Keys to Composition: Aperture

Have you ever wondered how pro photographers get that beautiful creamy look in the backgrounds of their photos? Ever wondered how landscape photographers manage to get such sharp detail throughout the entire frame? Well today we're going to talk about the aperture setting on your camera, what it is, what it does, and why it's important.
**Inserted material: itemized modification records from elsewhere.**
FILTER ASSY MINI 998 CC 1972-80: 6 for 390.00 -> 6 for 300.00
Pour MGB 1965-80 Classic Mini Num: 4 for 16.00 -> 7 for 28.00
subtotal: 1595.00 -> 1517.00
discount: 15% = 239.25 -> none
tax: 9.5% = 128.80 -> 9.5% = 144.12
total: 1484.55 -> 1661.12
Aperture affects more than just exposure

When taking photos, there are three main things that affect your exposure; Aperture, Shutter Speed, and ISO. All of them affect your images in different ways. Shutter speed determines how long your shutter is open and can either allow you to freeze the action in your frame, or to get artistic looking motion blur. ISO affects the sensitivity of your sensor to light, and can allow you to shoot in darker environments, but at the cost of loss of detail (how much loss depends on your camera). Today, we're going to look at aperture setting, and how that affects your images.
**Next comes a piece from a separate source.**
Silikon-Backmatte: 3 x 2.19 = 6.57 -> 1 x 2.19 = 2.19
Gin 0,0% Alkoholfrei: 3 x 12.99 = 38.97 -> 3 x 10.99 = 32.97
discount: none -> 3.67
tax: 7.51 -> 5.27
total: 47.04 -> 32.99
First of all, look at both of these images that I took while shooting my short film, The Fall, in Los Angeles.


Notice how out of focus the background is in the F/2.8 photo vs. the one shot at F/10. That's because shooting at a lower aperture results in a shallower depth of field which narrows the plane of focus, while shooting at a higher aperture results in a deeper depth of field which keeps more of the image in focus. This is also affected by focal length and distance from your subject, with longer focal lengths compressing your depth of field and shorter focal lengths expanding it, while getting closer or farther from your subject will do the same respectively.

Changing the F-Stop, as it's called,  has the added effect of letting more or less light into the lens. Lower apertures let more light in, while higher apertures let less light in.

"But Tim, that makes no sense. Shouldn't the higher number be letting more light in?" Great question. You would think so, but no. It goes back to how  the F-Stop is calculated.

So how does it work?

The aperture of a lens is made up of several diaphragm blades like those pictured at the top. Those blades can open or close to create a larger or opening, similar to how the pupils in your eye expand and contract. The F-Stop is calculated as a ratio of the size of the aperture relative to the focal length of the lens, which means that the larger the ratio, the smaller the physical opening. If you want to learn more about the technical side of it, there's an excellent explanation here.

The most relevant excerpt:

We say that a lens has an aperture of f/4 to mean that the hole is 1/4 the focal length. So a 50mm lens (standard in 35mm format) at f/4 will have a hole 50/4 or 12.5 mm across. At the same aperture number, a 100mm lens will have a hole of 100/4 or 25mm diameter. That gives the longer lens a hole with four times the area, so it can capture the same energy from an area of the scene that is four times as small.

So why does it matter?

Being purposeful about your aperture size can have a huge effect on your photography. I myself shoot almost exclusively below f/4 because it allows me to easily separate my subject from the background and it gives my photos a polished look. Plus, it makes it so much easier to shoot in low light, which I often have to do for my work.

Shot at F/1.2
Shot at F/1.2

This is just my aesthetic, and there are plenty of reasons why you might want to use a higher aperture. Perhaps you are shooting landscapes and you want to capture detail throughout the entire scene, or perhaps you want to want to get close to a subject while still keeping them in focus. Those are both situations where you might want to use a higher aperture.

Keep experimenting with your aperture settings, and figure out what works for you! Perhaps you'll find that you like using smaller apertures like me, keeping your subject in sharp relief, while blurring everything else. Perhaps you'll find that you enjoy revealing detail from background to foreground. There's validity to both approaches. The important part is to get your camera off automatic and to start shooting! So get out there and have fun!